▶ GOAL OF THE EXERCISE:
Leave out every line before the one that contains "[144,154,334,173] recording, calibrating". Please restate that line and the rest of the data word for word, through the end.

DATA SUPPLIED section start

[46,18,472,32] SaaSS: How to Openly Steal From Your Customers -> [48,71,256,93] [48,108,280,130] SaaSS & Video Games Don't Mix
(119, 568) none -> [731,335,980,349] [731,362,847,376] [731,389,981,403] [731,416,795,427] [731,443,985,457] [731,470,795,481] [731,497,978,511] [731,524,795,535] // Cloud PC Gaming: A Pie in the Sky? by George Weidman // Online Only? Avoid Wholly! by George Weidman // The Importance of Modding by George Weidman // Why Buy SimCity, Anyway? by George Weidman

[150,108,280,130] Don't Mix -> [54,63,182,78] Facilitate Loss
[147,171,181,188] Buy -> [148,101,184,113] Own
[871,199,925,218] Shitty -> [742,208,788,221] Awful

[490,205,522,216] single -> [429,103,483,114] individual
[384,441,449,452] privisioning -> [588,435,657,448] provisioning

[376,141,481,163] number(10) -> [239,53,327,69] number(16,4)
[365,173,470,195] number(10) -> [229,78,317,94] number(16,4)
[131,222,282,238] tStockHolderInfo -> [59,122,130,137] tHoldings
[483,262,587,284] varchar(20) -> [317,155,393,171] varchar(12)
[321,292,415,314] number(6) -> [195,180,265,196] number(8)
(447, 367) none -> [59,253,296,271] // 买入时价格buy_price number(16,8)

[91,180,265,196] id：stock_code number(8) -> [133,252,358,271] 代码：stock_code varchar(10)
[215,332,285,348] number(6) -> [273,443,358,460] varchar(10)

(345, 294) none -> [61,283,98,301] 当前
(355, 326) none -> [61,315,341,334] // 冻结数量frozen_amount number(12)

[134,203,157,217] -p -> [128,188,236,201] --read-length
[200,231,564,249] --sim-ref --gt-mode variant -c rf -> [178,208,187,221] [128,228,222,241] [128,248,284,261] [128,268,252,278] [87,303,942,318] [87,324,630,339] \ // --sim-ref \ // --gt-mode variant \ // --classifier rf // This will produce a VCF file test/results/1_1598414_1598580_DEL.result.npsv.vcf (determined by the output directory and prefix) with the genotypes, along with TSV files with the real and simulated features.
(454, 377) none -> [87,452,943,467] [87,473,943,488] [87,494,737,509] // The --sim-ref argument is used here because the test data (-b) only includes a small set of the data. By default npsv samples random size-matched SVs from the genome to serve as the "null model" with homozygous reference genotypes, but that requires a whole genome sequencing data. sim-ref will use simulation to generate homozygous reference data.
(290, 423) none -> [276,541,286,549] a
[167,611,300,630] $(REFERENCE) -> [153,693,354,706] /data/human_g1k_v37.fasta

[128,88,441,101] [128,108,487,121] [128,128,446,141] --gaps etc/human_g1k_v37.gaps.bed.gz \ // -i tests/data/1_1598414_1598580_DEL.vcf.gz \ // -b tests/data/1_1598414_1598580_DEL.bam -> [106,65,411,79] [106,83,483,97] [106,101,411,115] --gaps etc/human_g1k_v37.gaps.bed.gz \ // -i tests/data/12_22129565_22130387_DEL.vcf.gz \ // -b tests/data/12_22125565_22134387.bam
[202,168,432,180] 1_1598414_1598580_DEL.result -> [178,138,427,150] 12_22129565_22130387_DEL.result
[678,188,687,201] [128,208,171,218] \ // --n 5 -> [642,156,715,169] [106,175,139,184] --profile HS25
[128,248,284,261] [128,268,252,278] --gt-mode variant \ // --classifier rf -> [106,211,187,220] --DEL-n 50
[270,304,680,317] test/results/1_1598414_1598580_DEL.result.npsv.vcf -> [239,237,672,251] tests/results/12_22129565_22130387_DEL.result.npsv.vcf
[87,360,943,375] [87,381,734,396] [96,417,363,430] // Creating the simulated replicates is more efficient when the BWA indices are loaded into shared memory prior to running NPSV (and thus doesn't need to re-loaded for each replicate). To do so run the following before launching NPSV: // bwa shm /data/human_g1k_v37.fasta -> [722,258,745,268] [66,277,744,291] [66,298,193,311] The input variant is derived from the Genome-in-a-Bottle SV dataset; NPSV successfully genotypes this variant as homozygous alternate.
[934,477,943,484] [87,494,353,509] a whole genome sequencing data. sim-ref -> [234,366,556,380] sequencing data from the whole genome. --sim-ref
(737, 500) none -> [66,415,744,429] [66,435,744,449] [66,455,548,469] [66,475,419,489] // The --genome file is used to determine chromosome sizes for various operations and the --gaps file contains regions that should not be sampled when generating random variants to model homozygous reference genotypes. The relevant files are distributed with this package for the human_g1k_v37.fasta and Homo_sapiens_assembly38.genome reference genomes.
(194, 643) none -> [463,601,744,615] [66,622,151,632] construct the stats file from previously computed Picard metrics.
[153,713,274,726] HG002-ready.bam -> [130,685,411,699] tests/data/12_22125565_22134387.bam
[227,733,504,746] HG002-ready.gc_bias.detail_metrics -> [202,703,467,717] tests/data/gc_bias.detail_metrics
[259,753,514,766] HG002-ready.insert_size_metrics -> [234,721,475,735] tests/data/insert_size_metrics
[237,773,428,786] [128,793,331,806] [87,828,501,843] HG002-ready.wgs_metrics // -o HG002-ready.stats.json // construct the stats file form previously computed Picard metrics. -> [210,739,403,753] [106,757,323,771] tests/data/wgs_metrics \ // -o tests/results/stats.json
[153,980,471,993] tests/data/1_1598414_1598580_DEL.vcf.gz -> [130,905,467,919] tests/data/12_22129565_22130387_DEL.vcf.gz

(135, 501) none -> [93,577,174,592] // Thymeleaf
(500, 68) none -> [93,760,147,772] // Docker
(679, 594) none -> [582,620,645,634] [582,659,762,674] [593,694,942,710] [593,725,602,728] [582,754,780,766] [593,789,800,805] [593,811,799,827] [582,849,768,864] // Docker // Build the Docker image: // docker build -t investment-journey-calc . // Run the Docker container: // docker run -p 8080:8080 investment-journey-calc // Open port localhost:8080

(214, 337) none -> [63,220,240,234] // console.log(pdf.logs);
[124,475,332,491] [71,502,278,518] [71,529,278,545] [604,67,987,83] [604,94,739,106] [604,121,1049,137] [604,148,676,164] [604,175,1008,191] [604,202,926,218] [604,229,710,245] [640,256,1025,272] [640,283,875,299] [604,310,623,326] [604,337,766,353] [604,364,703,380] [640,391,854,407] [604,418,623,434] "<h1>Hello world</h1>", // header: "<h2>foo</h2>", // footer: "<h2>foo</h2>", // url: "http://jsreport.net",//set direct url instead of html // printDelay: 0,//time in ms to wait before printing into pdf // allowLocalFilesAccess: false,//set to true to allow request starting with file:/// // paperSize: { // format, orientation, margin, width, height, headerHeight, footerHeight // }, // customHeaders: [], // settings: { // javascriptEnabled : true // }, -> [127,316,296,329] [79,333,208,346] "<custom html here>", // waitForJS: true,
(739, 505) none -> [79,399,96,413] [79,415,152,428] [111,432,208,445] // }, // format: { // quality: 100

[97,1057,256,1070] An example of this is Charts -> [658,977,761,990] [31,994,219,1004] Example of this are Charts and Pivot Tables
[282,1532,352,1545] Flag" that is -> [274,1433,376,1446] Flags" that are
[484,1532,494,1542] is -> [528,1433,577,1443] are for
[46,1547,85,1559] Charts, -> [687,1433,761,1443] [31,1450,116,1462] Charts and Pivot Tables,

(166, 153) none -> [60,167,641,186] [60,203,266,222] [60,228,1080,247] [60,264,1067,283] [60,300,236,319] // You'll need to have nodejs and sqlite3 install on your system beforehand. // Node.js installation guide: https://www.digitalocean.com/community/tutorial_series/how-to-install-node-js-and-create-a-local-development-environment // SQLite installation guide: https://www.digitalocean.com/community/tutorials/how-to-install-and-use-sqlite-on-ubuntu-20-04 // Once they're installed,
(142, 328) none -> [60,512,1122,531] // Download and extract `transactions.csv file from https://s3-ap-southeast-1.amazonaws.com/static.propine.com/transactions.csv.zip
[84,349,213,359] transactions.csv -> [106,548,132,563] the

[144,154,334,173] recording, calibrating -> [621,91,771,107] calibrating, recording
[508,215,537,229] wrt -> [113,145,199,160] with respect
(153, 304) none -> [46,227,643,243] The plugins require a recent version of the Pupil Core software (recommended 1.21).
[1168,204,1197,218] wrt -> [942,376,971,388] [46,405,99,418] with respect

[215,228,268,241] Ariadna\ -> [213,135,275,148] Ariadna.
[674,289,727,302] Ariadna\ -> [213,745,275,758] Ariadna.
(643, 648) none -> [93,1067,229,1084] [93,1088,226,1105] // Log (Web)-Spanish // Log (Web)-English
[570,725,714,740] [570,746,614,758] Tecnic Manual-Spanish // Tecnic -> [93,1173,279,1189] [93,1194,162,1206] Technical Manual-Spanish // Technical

DATA SUPPLIED section end

▶ FINISHED TASK:
[144,154,334,173] recording, calibrating -> [621,91,771,107] calibrating, recording
[508,215,537,229] wrt -> [113,145,199,160] with respect
(153, 304) none -> [46,227,643,243] The plugins require a recent version of the Pupil Core software (recommended 1.21).
[1168,204,1197,218] wrt -> [942,376,971,388] [46,405,99,418] with respect

[215,228,268,241] Ariadna\ -> [213,135,275,148] Ariadna.
[674,289,727,302] Ariadna\ -> [213,745,275,758] Ariadna.
(643, 648) none -> [93,1067,229,1084] [93,1088,226,1105] // Log (Web)-Spanish // Log (Web)-English
[570,725,714,740] [570,746,614,758] Tecnic Manual-Spanish // Tecnic -> [93,1173,279,1189] [93,1194,162,1206] Technical Manual-Spanish // Technical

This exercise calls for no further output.